Some really interesting points in general, but on this, I do think it's wider cultural issues and not just religion.
So, for instance, you get 'honour' crimes and female genital mutilation – neither of which are linked to any one religious group but bridge a number. As but one illustration, FGM is particularly widespread in Somalia, where its use crosses Muslim, Christian and animist communities.
Although I think you're spot on in saying that religious fundamentalism is a problem. But huge numbers of Muslims have integrated – I've known some socially over the years; I know some at work.
On the other hand, there are areas where a woman walking in Western dress can get abuse (yes, it's happened to me, albeit mildly and returned with a finger). And yes, I can understand why some people in such an area feel a tad unhappy about, say, such individuals standing on the street in robes and stuff, preaching their hate, just as much as I understand why huge swathes of the community in pretty much the same area chose to physically reject Mosely and his black shirts when they marched through a predominantly Jewish area in 1936.
But the fundamentalism isn't limited to Islam. Certainly in this general area of London, there's an increasing number of fundamentalist Christian churches that are absolutely nutty (we're talking the 'give up taking your anti-retrovirals, because God has now cured your HIV' variety). And they're also starting to have the sort of confidence where you see them standing in local elections and becoming a lot more politicised.

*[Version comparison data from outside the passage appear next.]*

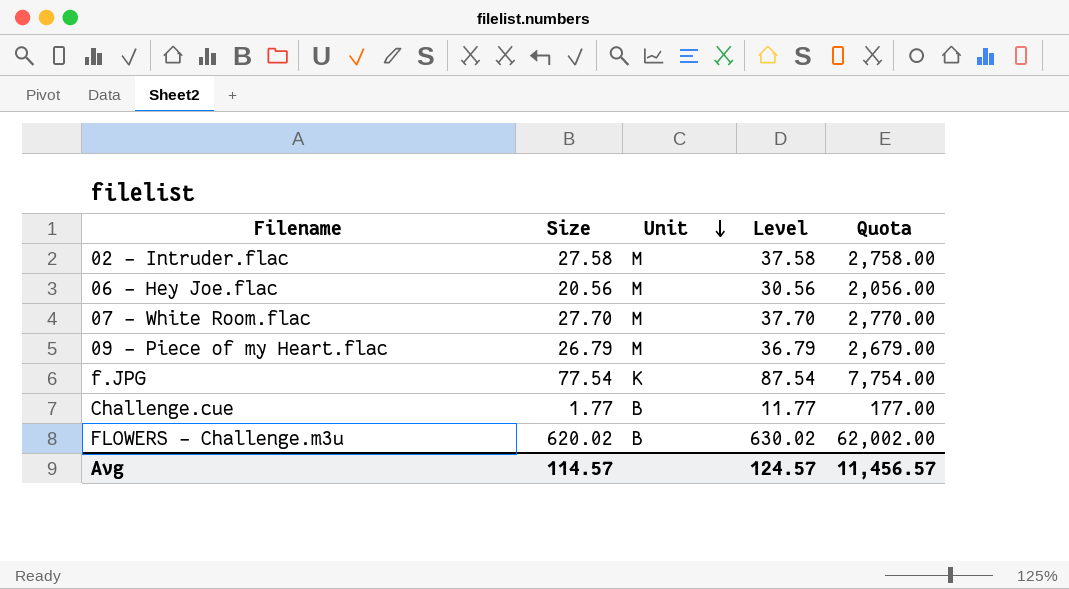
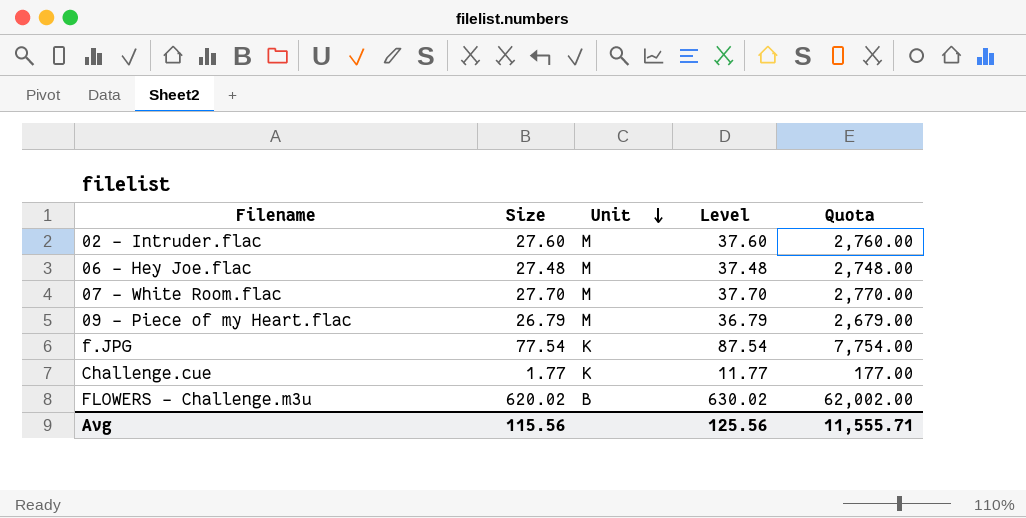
02 - Intruder.flac | Size: 27.58 -> 27.60
02 - Intruder.flac | Level: 37.58 -> 37.60
02 - Intruder.flac | Quota: 2,758.00 -> 2,760.00
06 - Hey Joe.flac | Size: 20.56 -> 27.48
06 - Hey Joe.flac | Level: 30.56 -> 37.48
06 - Hey Joe.flac | Quota: 2,056.00 -> 2,748.00
Challenge.cue | Unit: B -> K
Avg | Size: 114.57 -> 115.56
Avg | Level: 124.57 -> 125.56
Avg | Quota: 11,456.57 -> 11,555.71

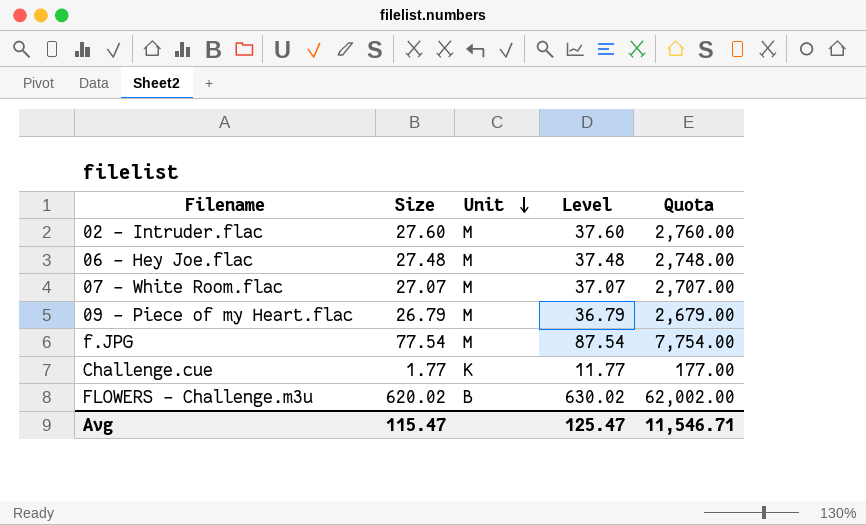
07 - White Room.flac | Size: 27.70 -> 27.07
07 - White Room.flac | Level: 37.70 -> 37.07
07 - White Room.flac | Quota: 2,770.00 -> 2,707.00
f.JPG | Unit: K -> M
Avg | Size: 115.56 -> 115.47
Avg | Level: 125.56 -> 125.47
Avg | Quota: 11,555.71 -> 11,546.71

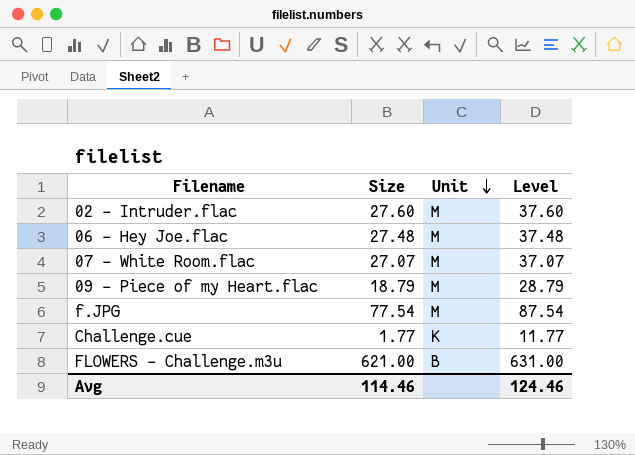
column Quota | formula: [Size] * 100 -> none
09 - Piece of my Heart.flac | Size: 26.79 -> 18.79
09 - Piece of my Heart.flac | Level: 36.79 -> 28.79
FLOWERS - Challenge.m3u | Size: 620.02 -> 621.00
FLOWERS - Challenge.m3u | Level: 630.02 -> 631.00
Avg | Size: 115.47 -> 114.46
Avg | Level: 125.47 -> 124.46

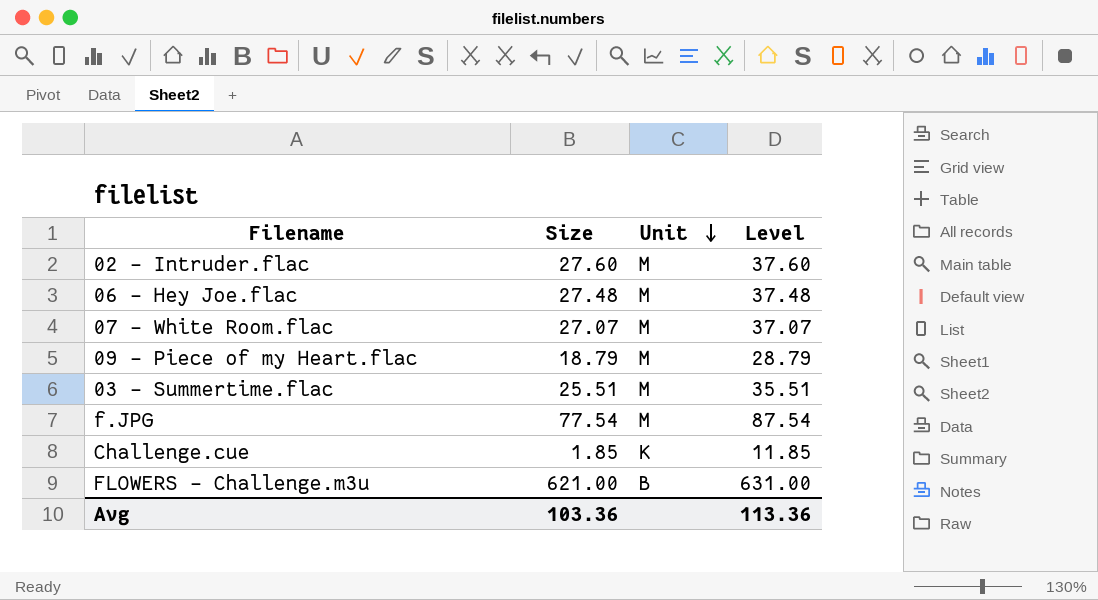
row 03 - Summertime.flac: none -> 25.51 | M | 35.51
Challenge.cue | Size: 1.77 -> 1.85
Challenge.cue | Level: 11.77 -> 11.85
Avg | Size: 114.46 -> 103.36
Avg | Level: 124.46 -> 113.36

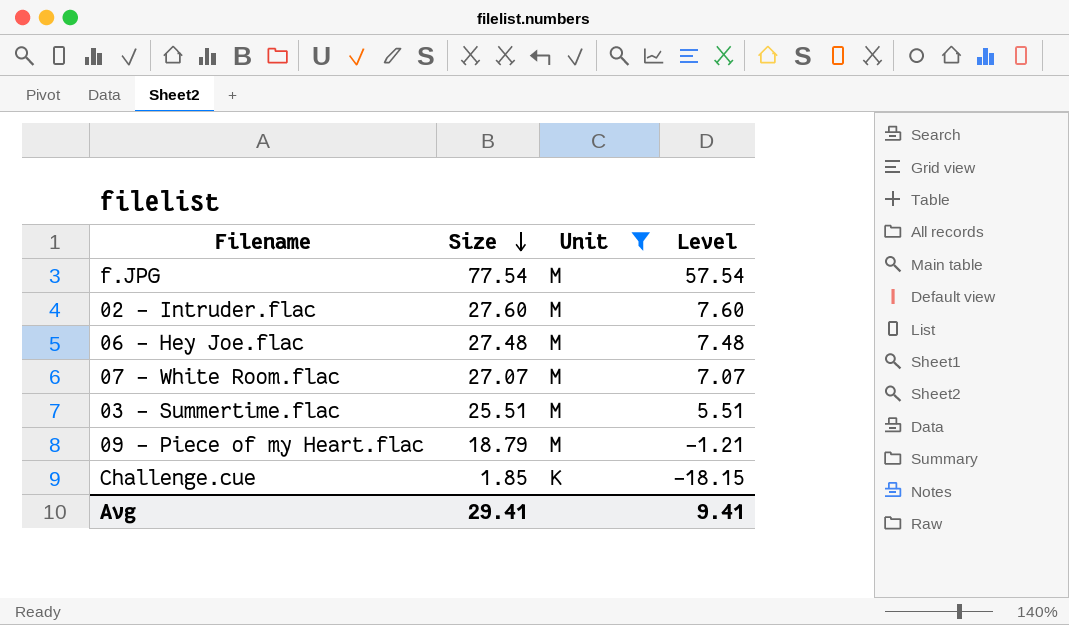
filter: none -> Unit != B
row order: Unit descending -> Size descending
column Level | formula: [Size] + 10 -> [Size] - 20
Avg | Size: 103.36 -> 29.41
Avg | Level: 113.36 -> 9.41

On the colour of skin being the core problem – we lived next to an elderly Polish couple in Lancaster back in the late 1970s/early '80s. Honestly, it wasn't just those swarthy types: my mother's prejudice about those "peasants" was never far from the surface*. And on the basis of all the names for pretty much every group of 'other' people that I grew up hearing, it was never limited to skin pigmentation. Which of itself is quite interesting, because I don't remember there being many black people that I knew or saw from about the age of seven onward, until I moved to London in the late 1980s.
* There's a massive irony in this, although my mother would never recognise it. The man she chose to marry was as close to being from 'peasant' stock as you'd find within England, certainly.